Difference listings
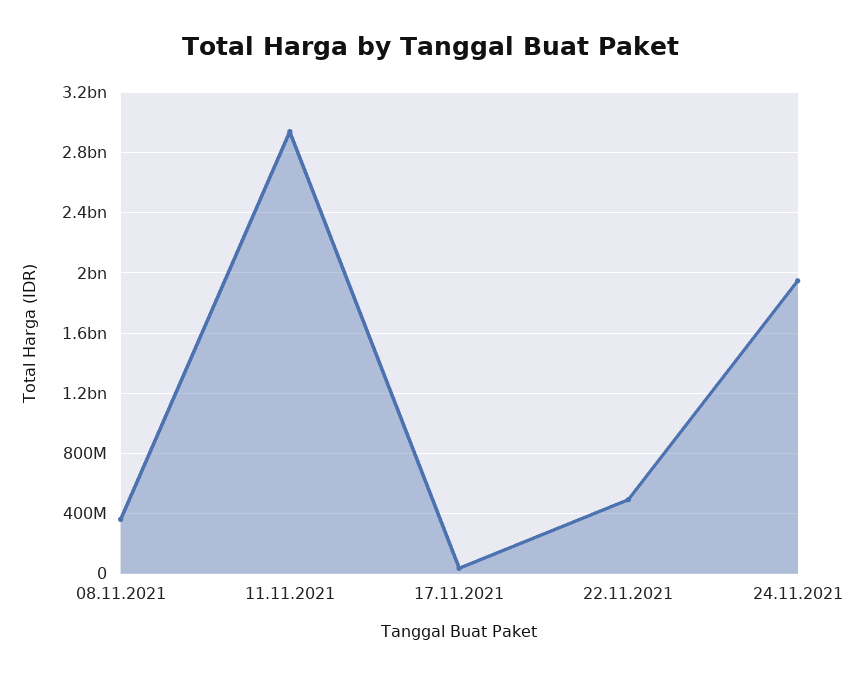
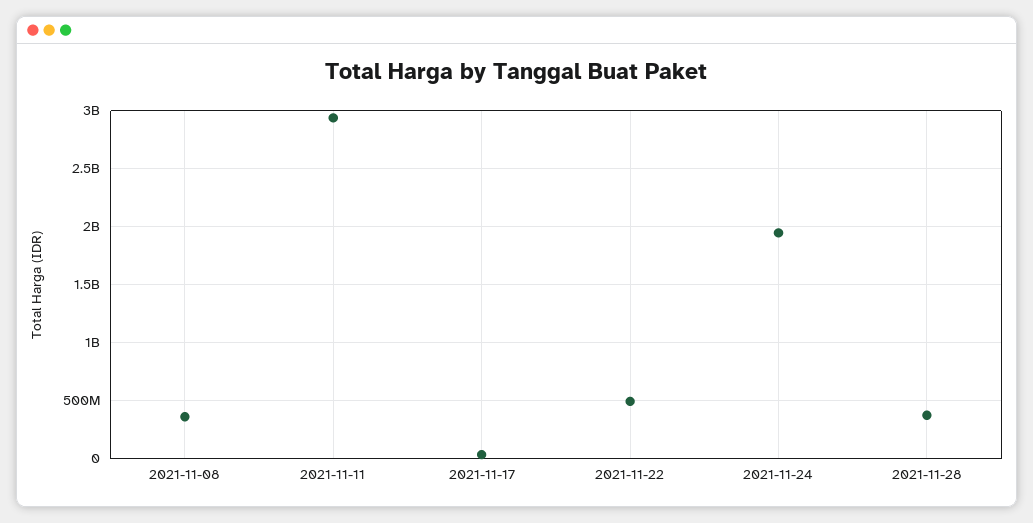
2021-11-28: none -> 400000000

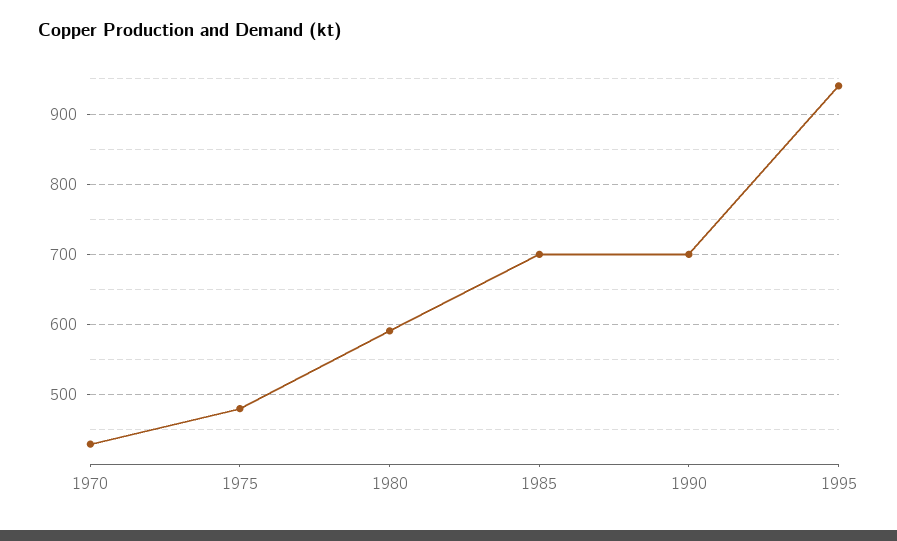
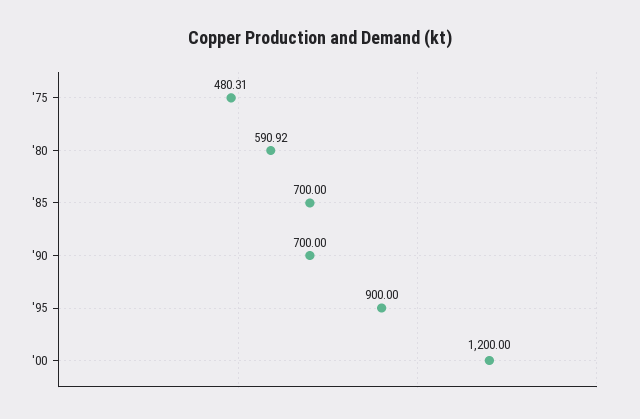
1970: 430 -> none
1995: 940 -> 900
'00: none -> 1200

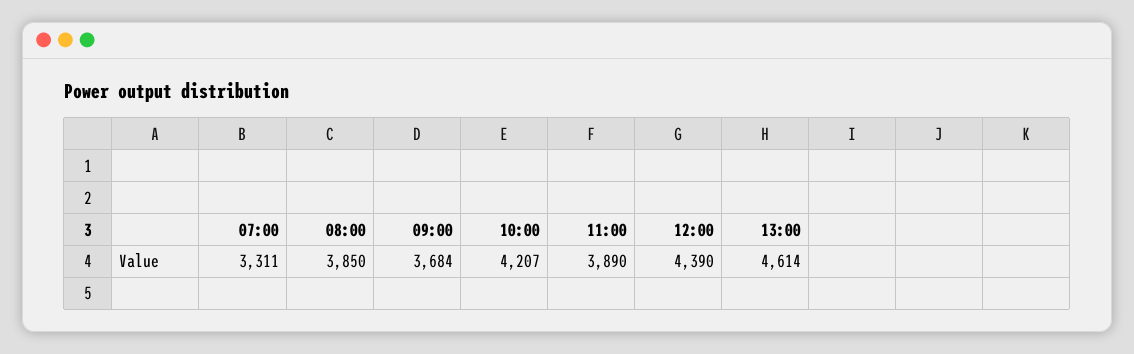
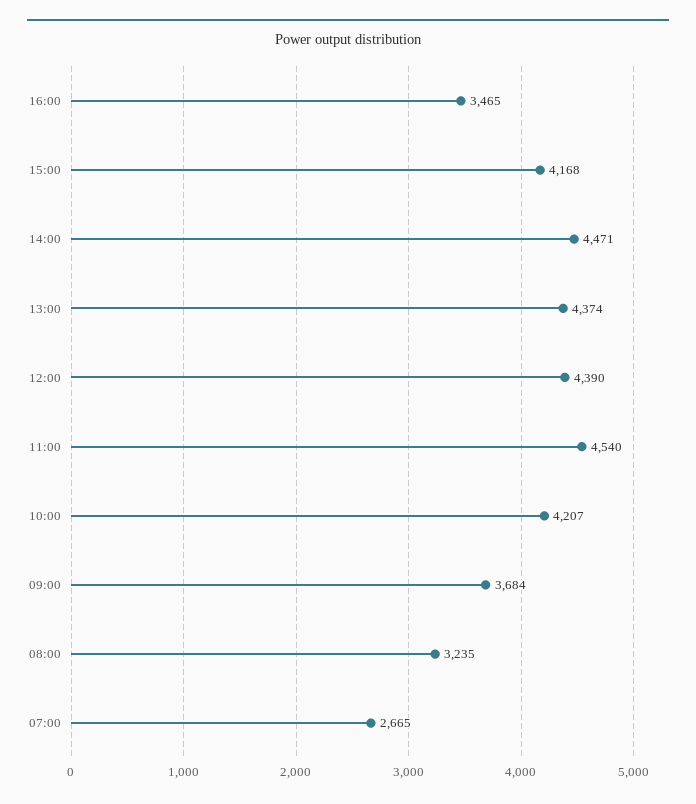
07:00: 3311 -> 2665
08:00: 3850 -> 3235
11:00: 3890 -> 4540
13:00: 4614 -> 4374
16:00: none -> 3465
15:00: none -> 4168
14:00: none -> 4471

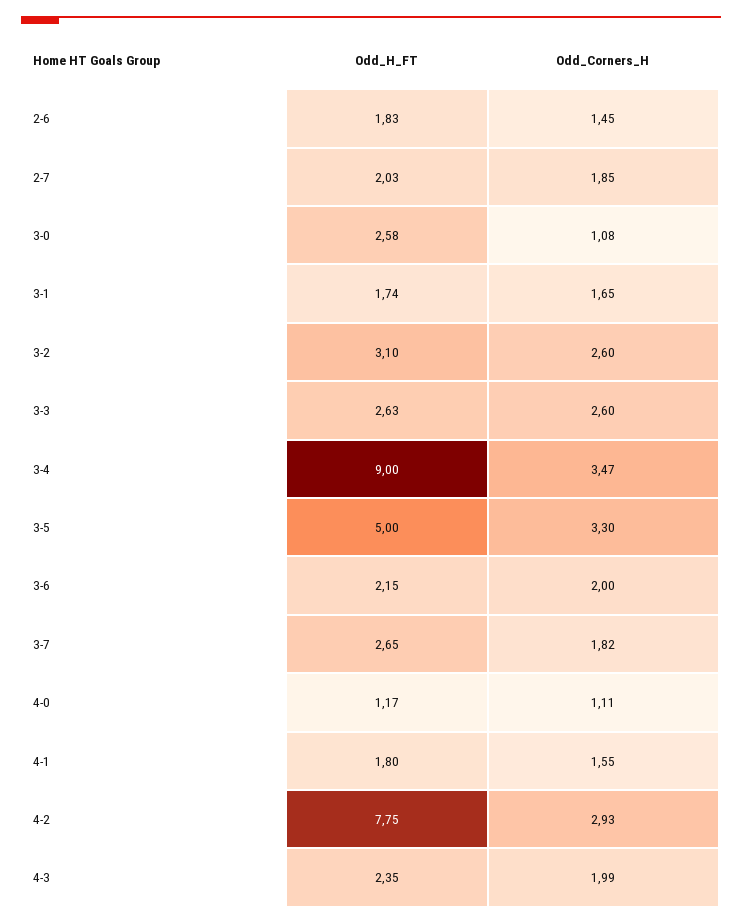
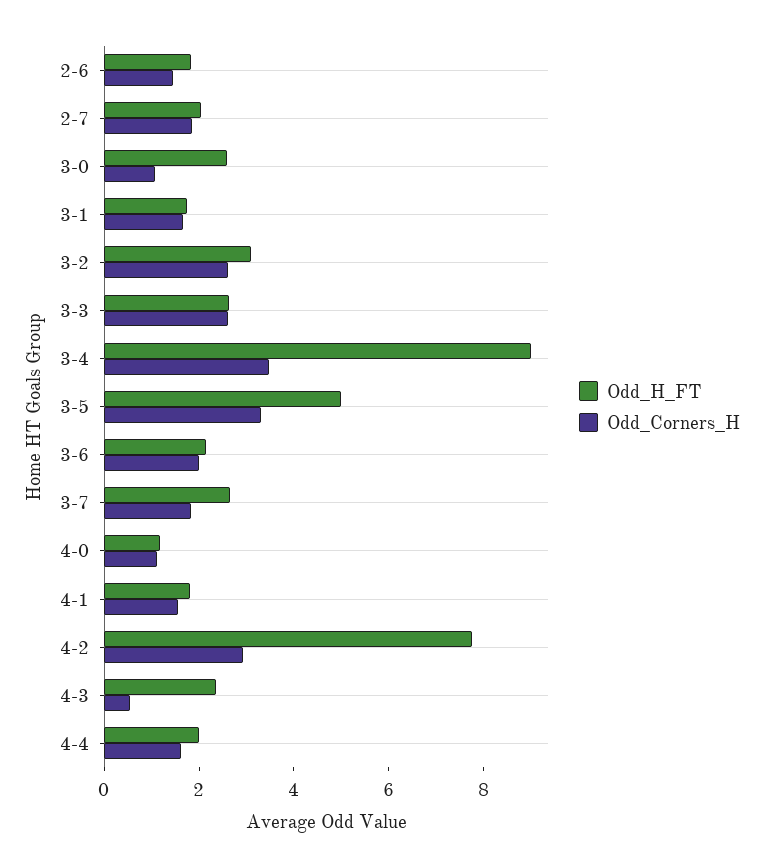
Odd_Corners_H, 4-3: 1.99 -> 0.5
Odd_H_FT, 4-4: none -> 2
Odd_Corners_H, 4-4: none -> 1.5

— ASSIGNMENT —
If a line of the data contains "none", it counts; report the number of such lines and nothing else.

— WRITTEN SOLUTION —
8